■ **Data provided**
Segment Open

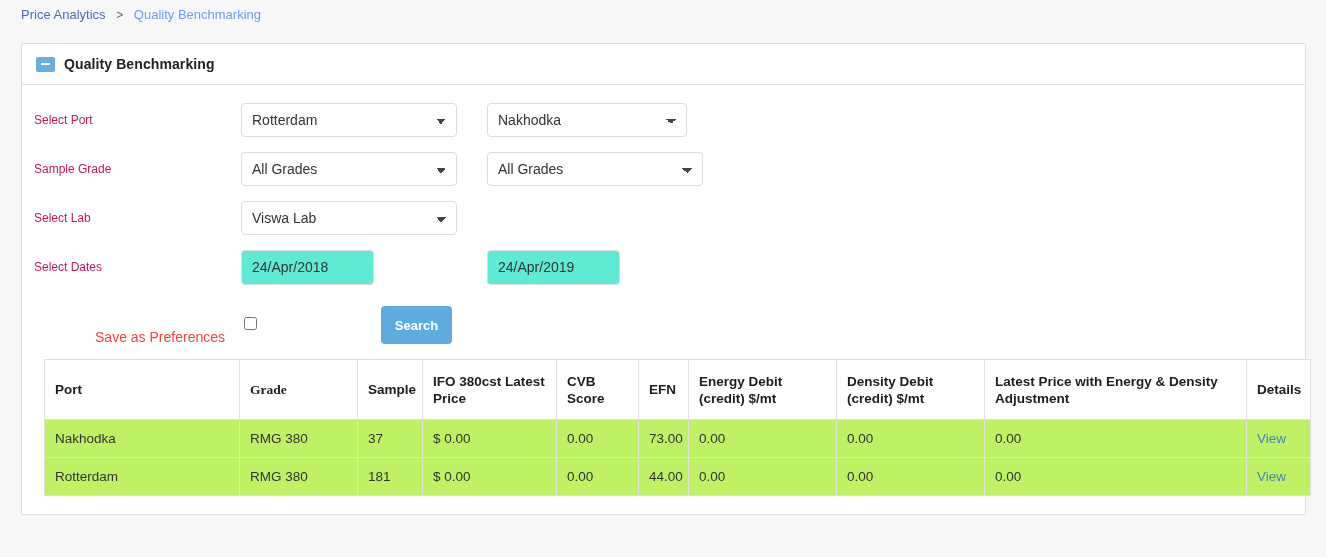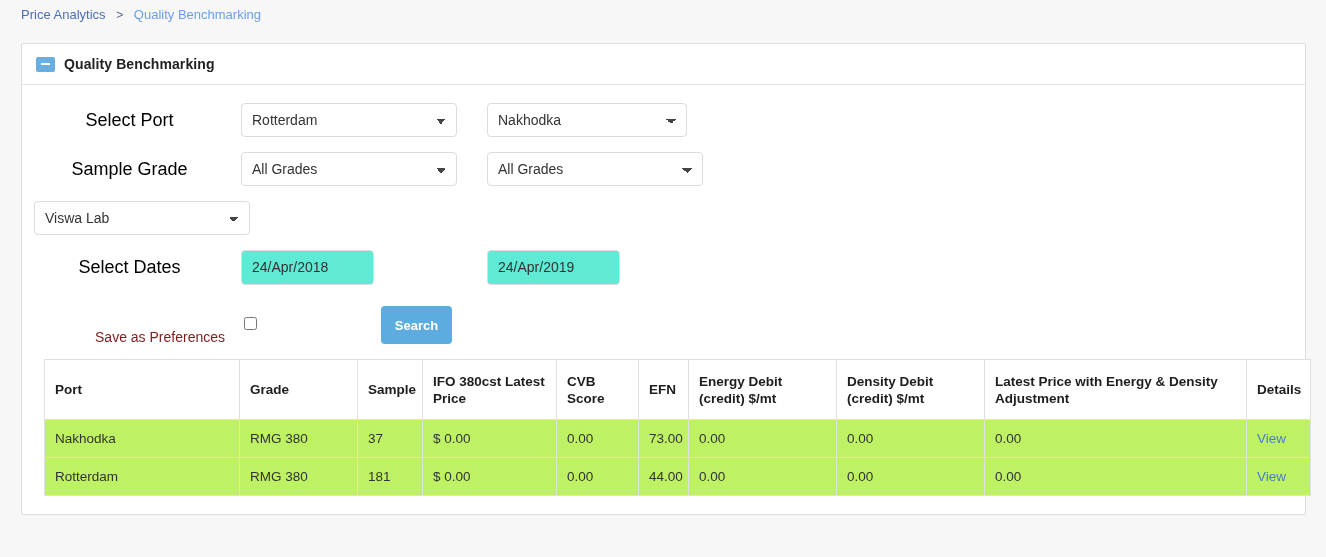--- a/index.html
+++ b/index.html
@@ -67,24 +67,24 @@
 
   
   .form-row {
     display: flex;
     align-items: center;
     margin-bottom: 11px;
     height: 38px;
   }
   .form-label {
     width: 207px;
-    text-align: center;
+    text-align: left;
     padding-right: 16px;
-    font-size: 18px;
-    color: #000000;
+    font-size: 12px;
+    color: #be185d;
     flex: none;
   }
   .col-a { width: 216px; flex: none; }
   .col-gap { width: 30px; flex: none; }
 
   select.ctl {
     -webkit-appearance: none;
     appearance: none;
     width: 100%;
     height: 34px;
@@ -129,21 +129,21 @@
     align-items: center;
     margin-top: 19px;
     margin-bottom: 14px;
     height: 40px;
   }
   .pref-label {
     width: 207px;
     text-align: right;
     padding-right: 16px;
     font-size: 14px;
-    color: #7f1d1d;
+    color: #ef4444;
     flex: none;
     margin-top: 24px;
   }
   .pref-check-wrap { width: 104px; flex: none; padding-left: 3px; }
   input.pref-check {
     width: 13px; height: 13px;
     margin: 0;
     cursor: pointer;
   }
   .search-btn {
@@ -181,21 +181,21 @@
     height: 60px;
     line-height: 17px;
     background: #ffffff;
   }
   table.grid td {
     height: 38px;
     color: #333;
     font-weight: normal;
   }
   .c-port    { width: 195px; }
-  .c-grade   { width: 118px; }
+  .c-grade   { width: 118px; font-family: Liberation Serif, serif; }
   .c-sample  { width: 65px;  }
   .c-price   { width: 134px; }
   .c-cvb     { width: 82px;  }
   .c-efn     { width: 50px;  }
   .c-energy  { width: 148px; }
   .c-density { width: 148px; }
   .c-latest  { width: 262px; }
   .c-details { width: 64px;  }
   .view-link {
     color: #4a7ec4;
@@ -248,20 +248,21 @@
       </div>
       <div class="col-gap"></div>
       <div class="w-sel-b2">
         <select class="ctl">
           <option>All Grades</option>
         </select>
       </div>
     </div>
 
     <div class="form-row">
+      <div class="form-label">Select Lab</div>
       <div class="col-a">
         <select class="ctl">
           <option>Viswa Lab</option>
         </select>
       </div>
       <div class="col-gap"></div>
       <div class="w-sel-b"></div>
     </div>
 
     <div class="form-row">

Segment Closed

Above are the records; from them, give again exactly the lines from the one containing "118px; font-family: Liberation" to the one containing "color: #4a7ec4;", both lines included, and nothing more.

+  .c-grade   { width: 118px; font-family: Liberation Serif, serif; }
   .c-sample  { width: 65px;  }
   .c-price   { width: 134px; }
   .c-cvb     { width: 82px;  }
   .c-efn     { width: 50px;  }
   .c-energy  { width: 148px; }
   .c-density { width: 148px; }
   .c-latest  { width: 262px; }
   .c-details { width: 64px;  }
   .view-link {
     color: #4a7ec4;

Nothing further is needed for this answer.